Experts welcomed the move saying itll help bring down tariffs but added that to perform the role of POLR, licencees must be given incentives as in other countries where open access at the retail power distribution level is a reality. POLR should have recourse to a Fund which the regulator will create by way of some levy to make good any loss that could be suffered by him due to this responsibility, said Kameshwar Rao, leader, energy, utilities and mining at PwC India. Although there are concerns over a proposal to deprive bulk consumers using open access of the services of PLOR, Rao said since suppliers usually compete to rope in large consumers, it might not be problem.
What's important is how ably various state regulators enforce the provisions, analysts said, citing the unimpressive track record of most of them in meeting obligations under the 2003 Act like reduction in cross-subsidisation and ensuring procurement from renewable energy firms. Few state electricity regulators are able to do justice to even the reform obligations like timely revision of tariffs under the FRP introduced last year.
Of course, the ministry's new draft recognises this and proposes to give supervisory powers to Forum of regulators (FoR) to ensure tariff rationalisation does take place. The FoR, headed by the chairman of the Central Electricity Regulatory Commission and comprising state regulators, will also have to submit a report to the government detailing the working of various state regulators.

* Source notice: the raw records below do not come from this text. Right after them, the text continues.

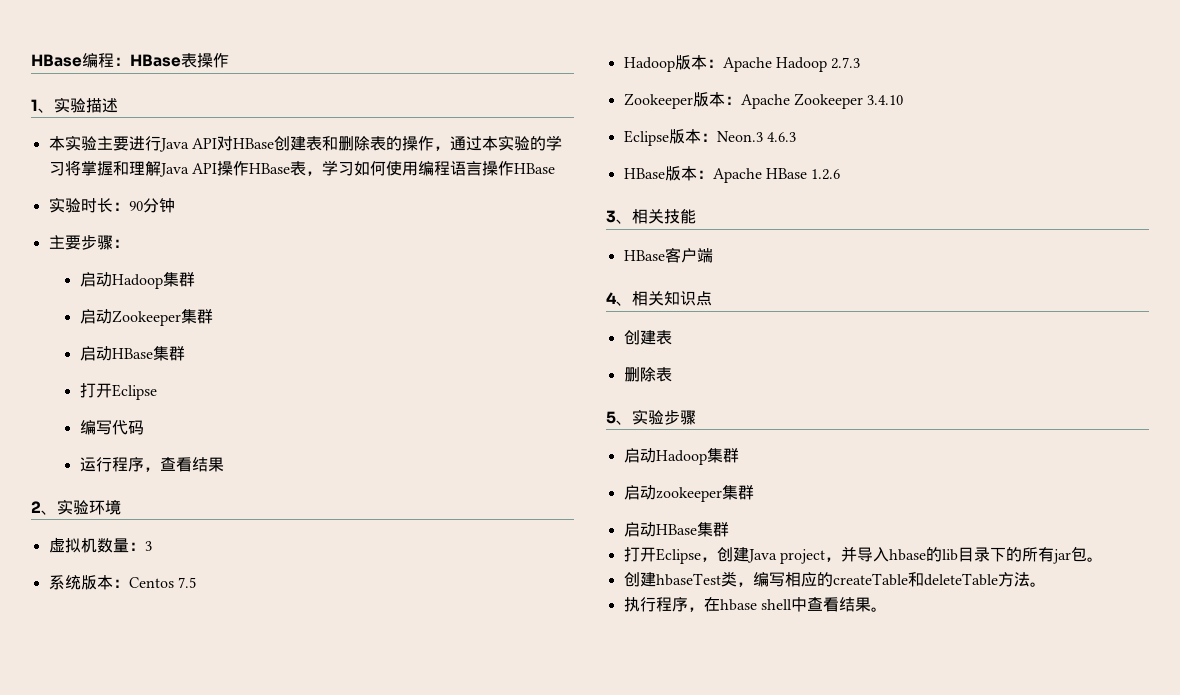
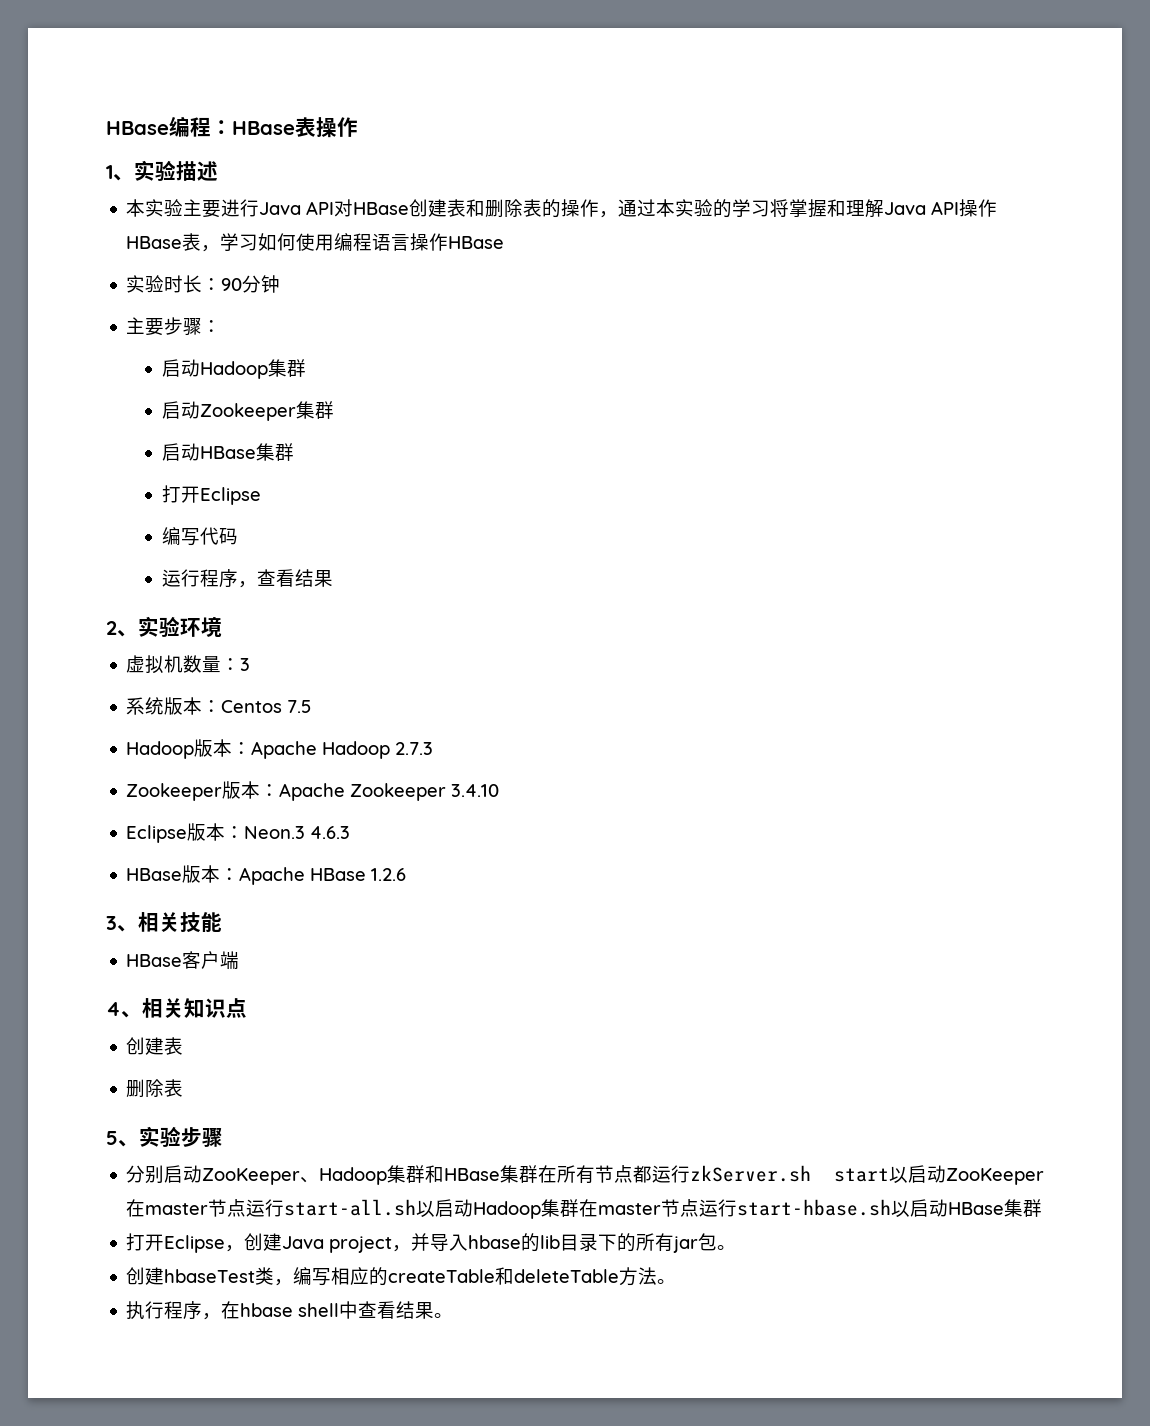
[623,448,739,465] [623,485,754,502] 启动Hadoop集群 // 启动zookeeper集群 // -> [126,1165,1044,1185] [126,1199,911,1219] 分别启动ZooKeeper、Hadoop集群和HBase集群在所有节点都运行zkServer.sh start以启动ZooKeeper在master节点运行start-all.sh以启动Hadoop集群在master节点运行start-hbase.sh以

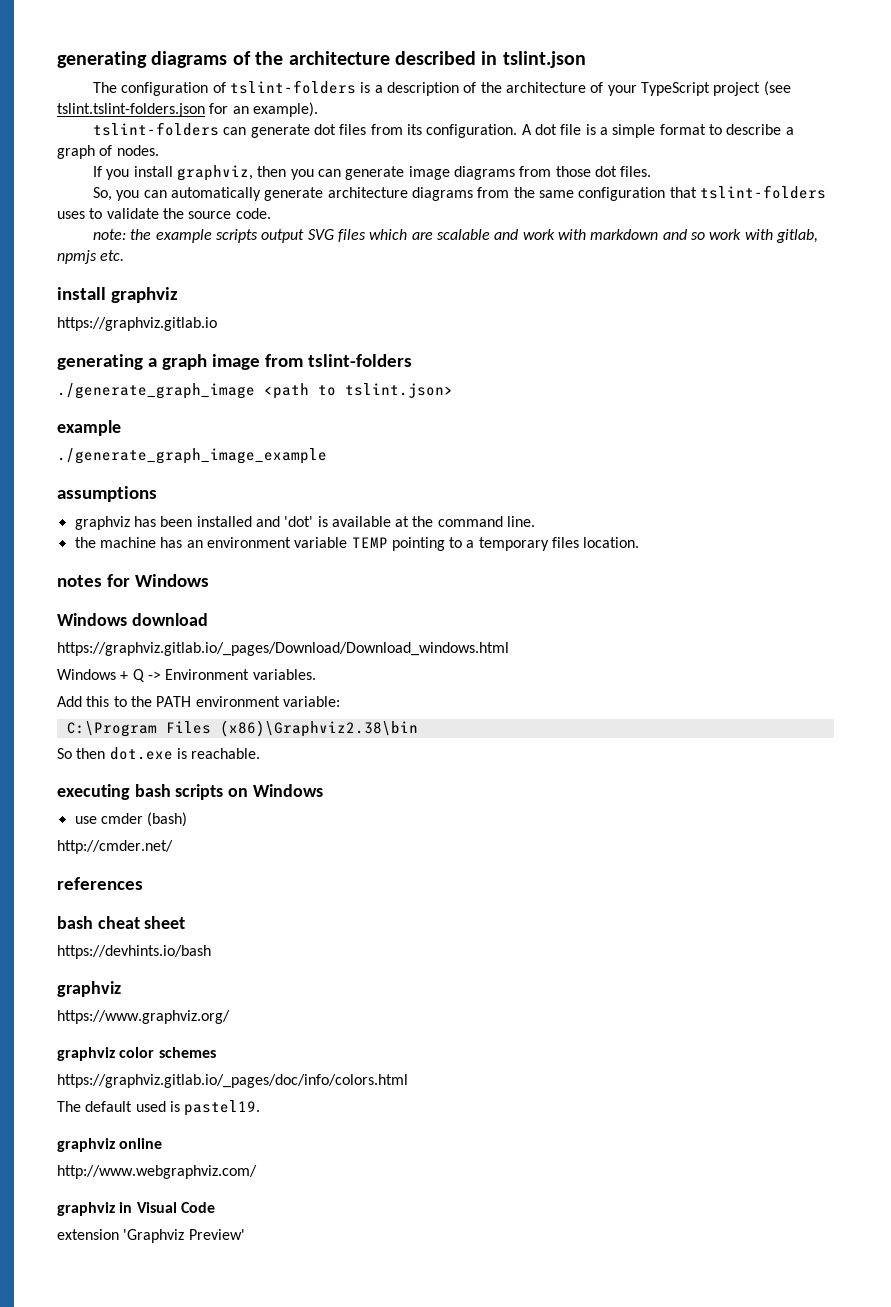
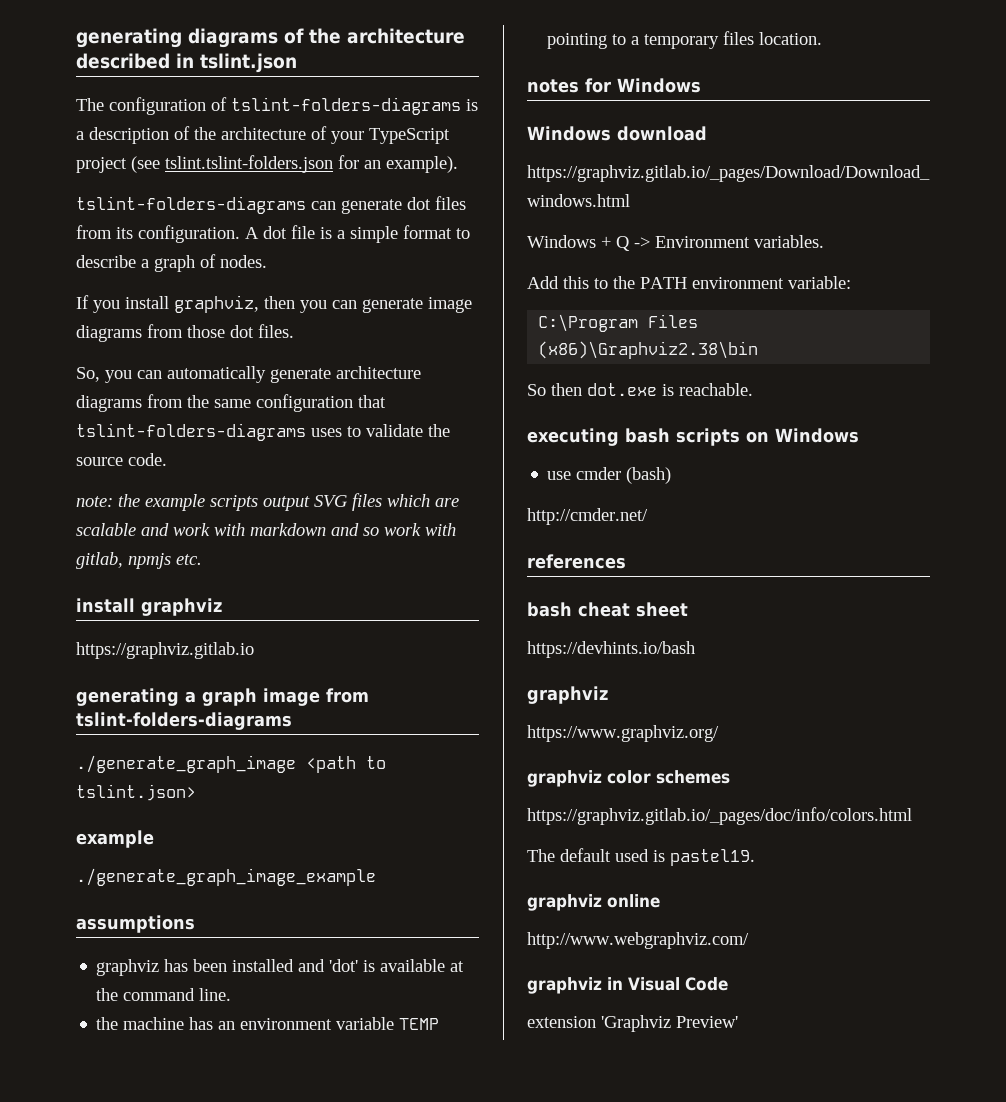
[230,80,357,94] tslint-folders -> [231,97,461,115] tslint-folders-diagrams
[93,122,220,136] tslint-folders -> [76,196,306,214] tslint-folders-diagrams
[699,185,826,199] tslint-folders -> [76,423,306,441] tslint-folders-diagrams
[307,354,412,367] tslint-folders -> [76,712,292,730] tslint-folders-diagrams

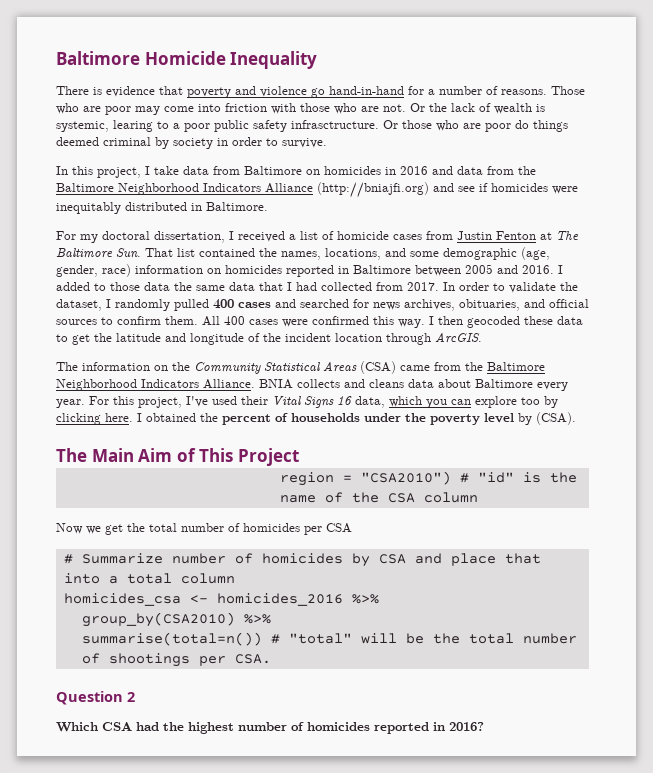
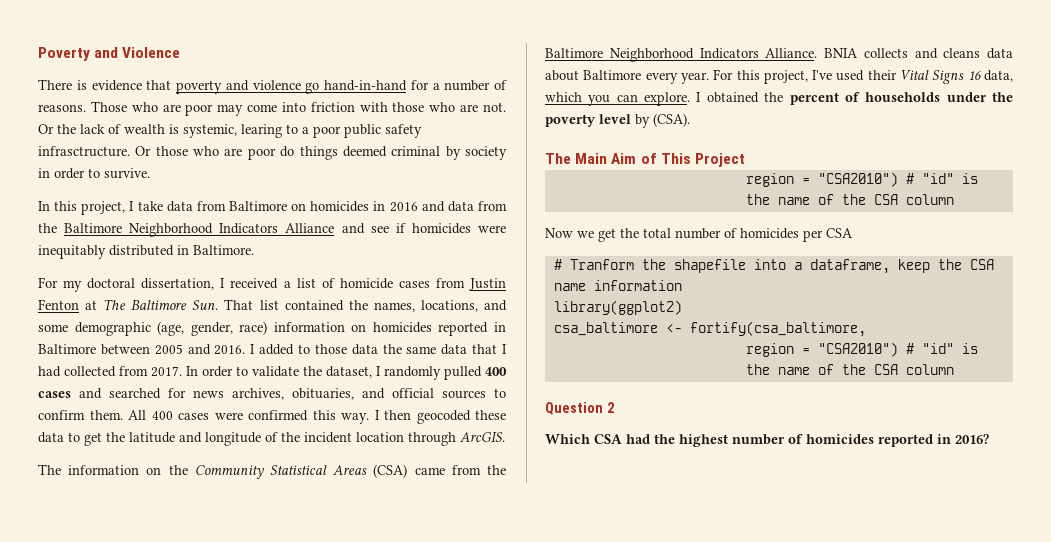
[56,51,318,69] Baltimore Homicide Inequality -> [38,47,181,61] Poverty and Violence
[317,182,429,198] (http://bniajfi.org) -> (335, 228) none
[475,396,558,408] [56,413,133,425] explore too by clicking here. -> [644,92,691,106] explore.
[81,553,541,567] [63,573,235,584] [63,593,379,606] [81,612,271,627] [81,632,577,646] [81,653,271,667] Summarize number of homicides by CSA and place that into a total column // homicides_csa <- homicides_2016 %>% // group_by(CSA2010) %>% // summarise(total=n()) # "total" will be the total number of shootings per CSA. -> [569,259,994,274] [553,280,682,291] [553,300,682,315] [553,321,866,337] [745,342,978,357] [745,364,954,375] Tranform the shapefile into a dataframe, keep the CSA name information // library(ggplot2) // csa_baltimore <- fortify(csa_baltimore, // region = "CSA2010") # "id" is the name of the CSA column

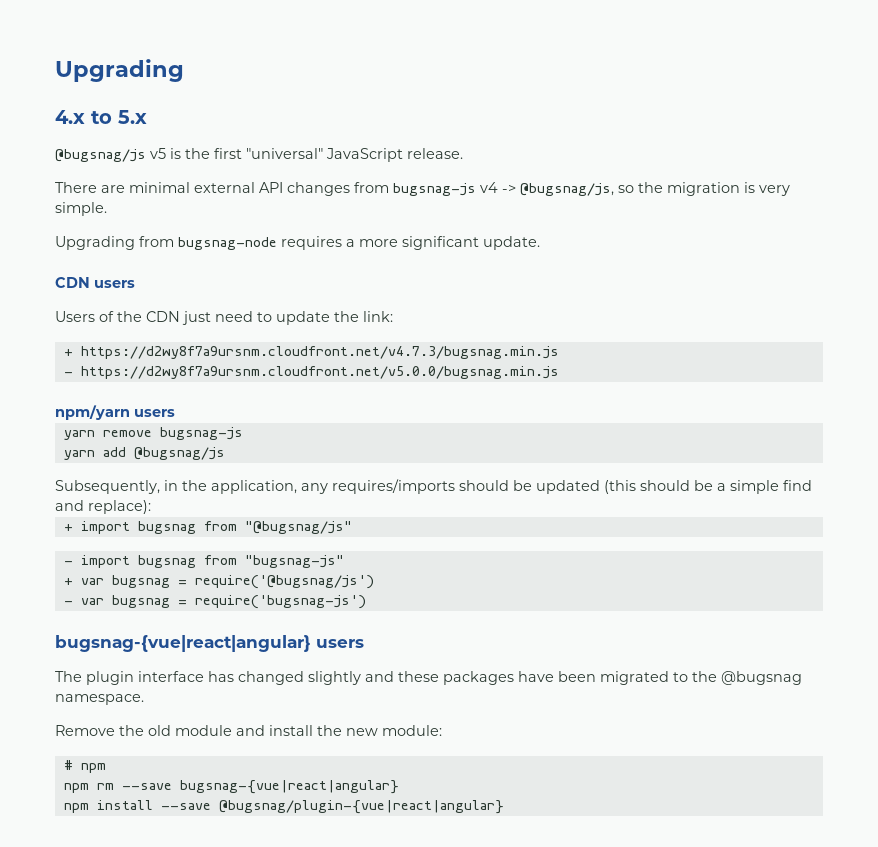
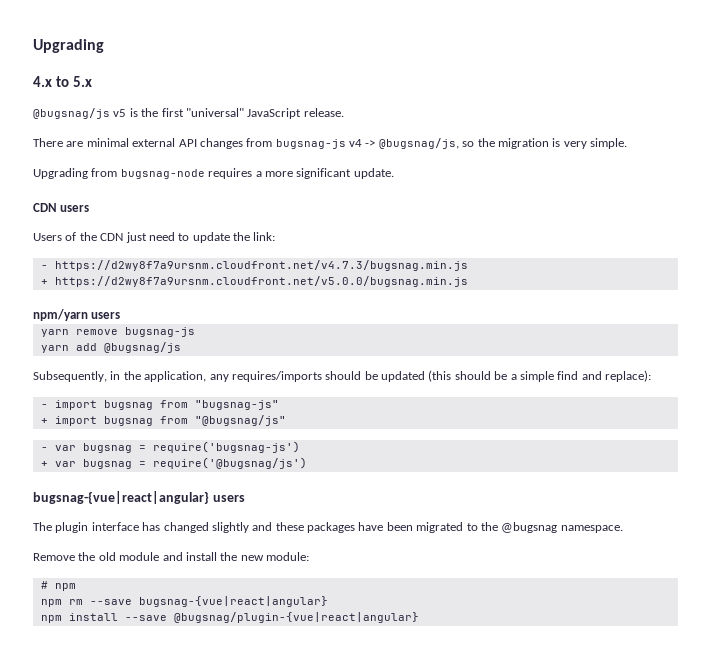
[63,349,73,356] + -> [40,265,48,269] -
[63,372,73,376] - -> [40,279,48,285] +
(151, 507) none -> [40,400,279,410] // - import bugsnag from "bugsnag-js"
[80,555,344,568] import bugsnag from "bugsnag-js" -> [54,441,300,453] var bugsnag = require('bugsnag-js')
[63,595,366,609] // - var bugsnag = require('bugsnag-js') -> (307, 463) none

Discoms are also concerned about a proposal to form an intermediary company and vest all existing power purchase agreements (PPAs) with it. The idea is to re-assign power from a pool of PPAs among the supply licensees on the basis of consumer mix, total consumer load with each and after factoring in transmission and distribution losses. Although the details of how this mechanism will be evolved will be clear only when the relevant rules will be framed, this could create uncertainties for discoms, while power producers will have little to worry about as the sanctity of the PPPs will be protected. In the proposed intermediary model, licensees with cheaper power purchase pacts will lose out if they have to supply under more expensive PPAs negotiated by other licensees, Praveer Sinha, CEO, Tata Power-Delhi Distribution said.
Apart from the changes concerning the distribution sector, the power ministry has also sought cabinet approval for amendments related to grid security, whereby significant increase in penalty has been sought to ensure discoms comply with the norms prescribed.
The proposed amendments also seek to entrench the shift towards tariff determination through competitive bidding by limiting the amount of power whose tariffs are determined by the regulators. This would mean while state-run NTPC, which has signed several PPAs between 2004-2009 under Section 62 under which tariffs are regulated by the SERCs, the avenue for private players to this route will now remain closed. The good news is that there is also a proposal to allow automatic pass-through of the power purchase cost. Several projects under Section 63 (where tariffs are determined through competitive bidding) are under arbitration with the procurers over adjustments sought for rising costs of fuel.